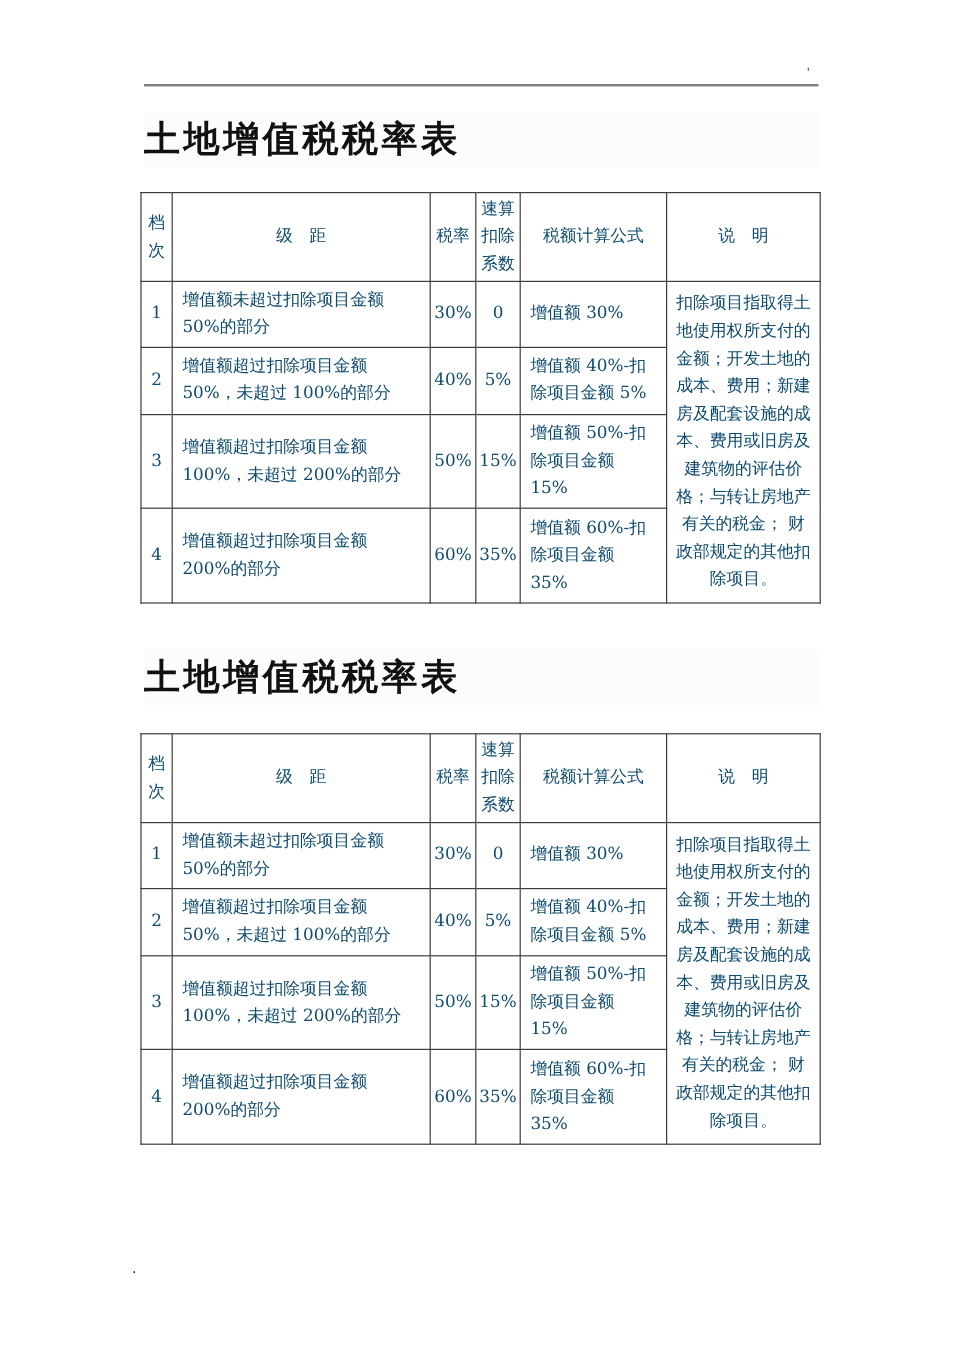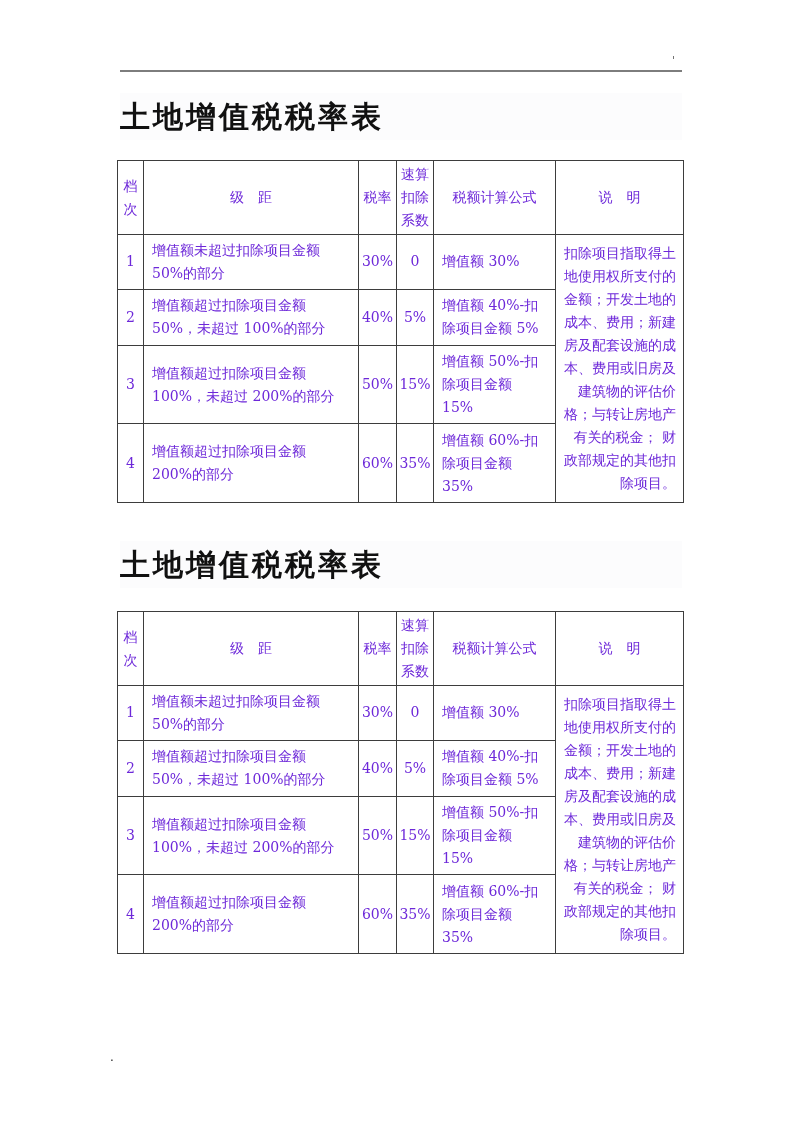--- a/index.html
+++ b/index.html
@@ -44,7 +44,7 @@
     border-collapse:collapse;
     table-layout:fixed;
     font-size:14px;
-    color:#6d28d9;
+    color:#0c4a6e;
   }
   #table-1 { top:160px; }
   #table-2 { top:611px; }

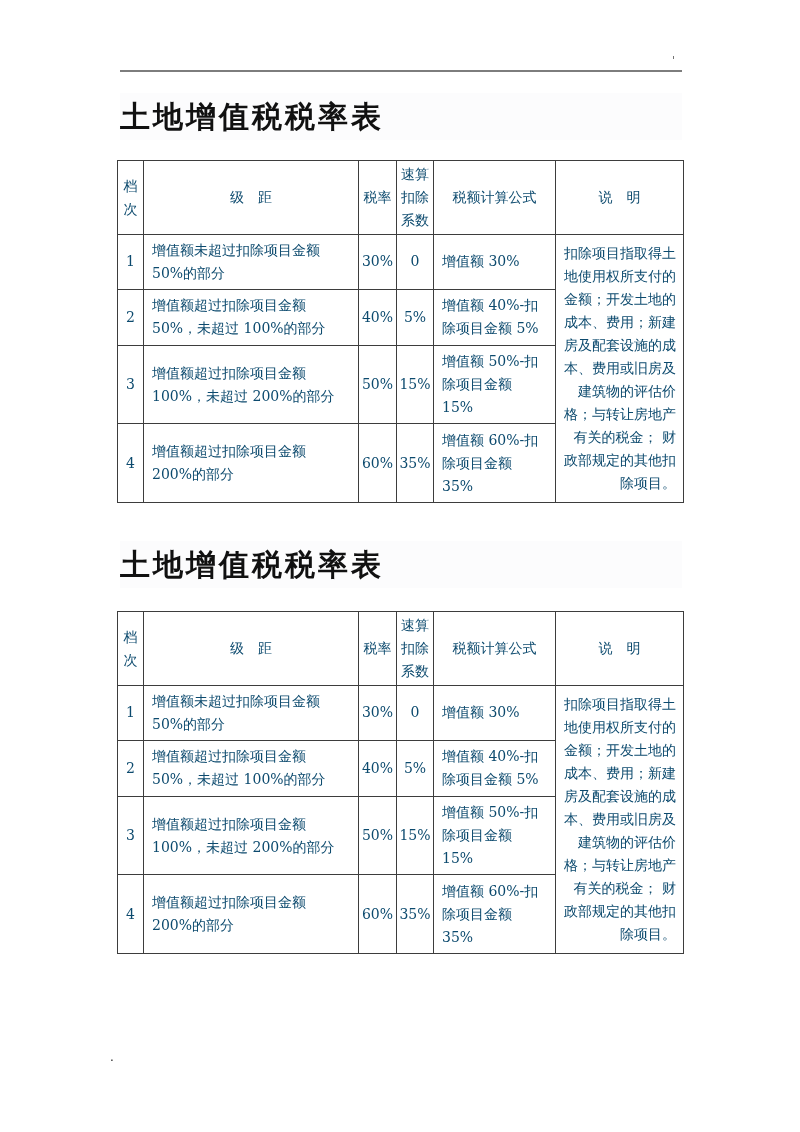--- a/index.html
+++ b/index.html
@@ -78,7 +78,7 @@
     padding:3px 8px;
   }
   .c-note {
-    text-align:right;
+    text-align:center;
     vertical-align:top;
     padding:7px 7px;
     line-height:23px;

- _What the task requires_
Return the listing exactly as it appears, excluding any image.

- _Finished task_
--- a/index.html
+++ b/index.html
@@ -44,7 +44,7 @@
     border-collapse:collapse;
     table-layout:fixed;
     font-size:14px;
-    color:#6d28d9;
+    color:#0c4a6e;
   }
   #table-1 { top:160px; }
   #table-2 { top:611px; }

--- a/index.html
+++ b/index.html
@@ -78,7 +78,7 @@
     padding:3px 8px;
   }
   .c-note {
-    text-align:right;
+    text-align:center;
     vertical-align:top;
     padding:7px 7px;
     line-height:23px;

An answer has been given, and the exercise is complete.